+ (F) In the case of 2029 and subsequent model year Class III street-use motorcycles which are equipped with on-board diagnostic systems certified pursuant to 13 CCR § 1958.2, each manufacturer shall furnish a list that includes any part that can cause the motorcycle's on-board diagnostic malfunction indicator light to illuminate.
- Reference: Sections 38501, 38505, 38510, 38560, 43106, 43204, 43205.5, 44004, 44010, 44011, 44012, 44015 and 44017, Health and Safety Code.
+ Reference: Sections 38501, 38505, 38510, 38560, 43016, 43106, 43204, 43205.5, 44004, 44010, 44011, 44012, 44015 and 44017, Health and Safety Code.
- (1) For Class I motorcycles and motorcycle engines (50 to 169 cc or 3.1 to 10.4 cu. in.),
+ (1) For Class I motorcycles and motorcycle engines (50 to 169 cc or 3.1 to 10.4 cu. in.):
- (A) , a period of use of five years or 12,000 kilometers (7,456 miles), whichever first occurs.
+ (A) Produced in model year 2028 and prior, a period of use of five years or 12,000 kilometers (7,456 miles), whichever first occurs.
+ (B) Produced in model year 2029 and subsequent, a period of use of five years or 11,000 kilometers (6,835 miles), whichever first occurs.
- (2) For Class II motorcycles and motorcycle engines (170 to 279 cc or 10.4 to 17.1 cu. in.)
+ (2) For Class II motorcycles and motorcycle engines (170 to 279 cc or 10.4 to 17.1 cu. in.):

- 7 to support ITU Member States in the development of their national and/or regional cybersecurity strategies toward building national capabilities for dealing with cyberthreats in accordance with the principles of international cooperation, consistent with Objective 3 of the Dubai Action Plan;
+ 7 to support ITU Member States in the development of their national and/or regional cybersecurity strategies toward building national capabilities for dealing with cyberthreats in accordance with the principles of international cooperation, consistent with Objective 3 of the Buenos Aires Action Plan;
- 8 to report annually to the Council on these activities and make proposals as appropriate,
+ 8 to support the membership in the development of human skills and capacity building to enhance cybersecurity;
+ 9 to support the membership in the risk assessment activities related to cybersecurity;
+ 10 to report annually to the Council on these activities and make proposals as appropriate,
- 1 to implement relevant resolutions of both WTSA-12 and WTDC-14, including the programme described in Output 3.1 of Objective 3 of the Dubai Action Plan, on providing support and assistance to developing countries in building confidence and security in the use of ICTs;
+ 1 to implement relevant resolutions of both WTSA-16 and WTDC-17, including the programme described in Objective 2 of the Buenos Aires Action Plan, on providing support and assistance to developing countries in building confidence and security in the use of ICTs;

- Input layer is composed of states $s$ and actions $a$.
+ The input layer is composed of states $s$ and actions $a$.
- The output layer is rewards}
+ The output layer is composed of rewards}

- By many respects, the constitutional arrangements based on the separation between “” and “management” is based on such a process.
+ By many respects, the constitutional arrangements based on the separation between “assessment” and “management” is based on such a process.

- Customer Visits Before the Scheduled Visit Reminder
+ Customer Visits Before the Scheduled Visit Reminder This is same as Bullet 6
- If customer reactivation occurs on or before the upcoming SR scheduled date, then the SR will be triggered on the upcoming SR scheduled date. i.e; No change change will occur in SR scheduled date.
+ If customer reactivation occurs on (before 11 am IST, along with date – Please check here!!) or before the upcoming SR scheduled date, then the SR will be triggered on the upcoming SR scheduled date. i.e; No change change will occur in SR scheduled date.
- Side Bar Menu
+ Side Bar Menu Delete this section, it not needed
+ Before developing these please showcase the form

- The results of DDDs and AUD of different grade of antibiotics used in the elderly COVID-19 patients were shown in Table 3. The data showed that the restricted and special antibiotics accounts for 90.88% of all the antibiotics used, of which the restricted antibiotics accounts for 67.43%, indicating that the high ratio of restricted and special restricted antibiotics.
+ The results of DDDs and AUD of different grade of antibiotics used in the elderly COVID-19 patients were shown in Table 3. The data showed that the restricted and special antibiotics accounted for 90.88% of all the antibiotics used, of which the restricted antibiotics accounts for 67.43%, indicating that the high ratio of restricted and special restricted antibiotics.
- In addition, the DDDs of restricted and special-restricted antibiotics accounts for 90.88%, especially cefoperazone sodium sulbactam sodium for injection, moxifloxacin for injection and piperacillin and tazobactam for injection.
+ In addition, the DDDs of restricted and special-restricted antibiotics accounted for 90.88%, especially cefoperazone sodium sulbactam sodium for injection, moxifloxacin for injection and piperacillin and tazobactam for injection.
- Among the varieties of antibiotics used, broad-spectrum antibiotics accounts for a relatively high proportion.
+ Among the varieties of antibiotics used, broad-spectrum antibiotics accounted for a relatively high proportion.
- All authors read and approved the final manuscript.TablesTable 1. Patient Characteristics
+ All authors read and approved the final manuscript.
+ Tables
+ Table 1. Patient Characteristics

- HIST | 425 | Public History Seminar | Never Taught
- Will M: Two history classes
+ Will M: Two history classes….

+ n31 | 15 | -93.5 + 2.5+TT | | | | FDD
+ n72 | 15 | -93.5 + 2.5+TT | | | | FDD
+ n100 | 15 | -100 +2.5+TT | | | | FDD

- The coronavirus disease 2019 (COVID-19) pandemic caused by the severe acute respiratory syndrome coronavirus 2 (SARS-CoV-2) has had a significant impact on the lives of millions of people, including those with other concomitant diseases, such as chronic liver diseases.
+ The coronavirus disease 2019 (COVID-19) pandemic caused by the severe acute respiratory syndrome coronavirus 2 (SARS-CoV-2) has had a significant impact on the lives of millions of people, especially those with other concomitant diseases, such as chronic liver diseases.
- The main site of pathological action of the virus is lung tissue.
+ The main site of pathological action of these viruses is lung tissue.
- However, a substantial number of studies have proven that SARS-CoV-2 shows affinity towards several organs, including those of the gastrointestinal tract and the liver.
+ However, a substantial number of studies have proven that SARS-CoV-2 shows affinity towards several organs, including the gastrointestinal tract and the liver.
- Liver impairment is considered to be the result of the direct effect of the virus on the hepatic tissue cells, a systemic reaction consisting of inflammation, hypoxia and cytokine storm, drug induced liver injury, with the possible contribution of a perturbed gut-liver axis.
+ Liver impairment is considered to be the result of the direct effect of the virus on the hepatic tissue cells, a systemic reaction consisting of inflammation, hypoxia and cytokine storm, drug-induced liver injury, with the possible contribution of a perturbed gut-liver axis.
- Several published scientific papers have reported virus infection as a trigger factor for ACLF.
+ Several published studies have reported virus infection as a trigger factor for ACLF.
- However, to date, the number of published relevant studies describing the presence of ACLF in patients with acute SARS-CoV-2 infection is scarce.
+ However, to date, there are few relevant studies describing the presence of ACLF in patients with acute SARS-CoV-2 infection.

EXERCISE REQUIREMENTS »
Give again, word for word, every line of the listing above from the one with "as Bullet 6" to the one with "showcase the form", both inclusive, and nothing beyond them.

RESULT »
+ Customer Visits Before the Scheduled Visit Reminder This is same as Bullet 6
- If customer reactivation occurs on or before the upcoming SR scheduled date, then the SR will be triggered on the upcoming SR scheduled date. i.e; No change change will occur in SR scheduled date.
+ If customer reactivation occurs on (before 11 am IST, along with date – Please check here!!) or before the upcoming SR scheduled date, then the SR will be triggered on the upcoming SR scheduled date. i.e; No change change will occur in SR scheduled date.
- Side Bar Menu
+ Side Bar Menu Delete this section, it not needed
+ Before developing these please showcase the form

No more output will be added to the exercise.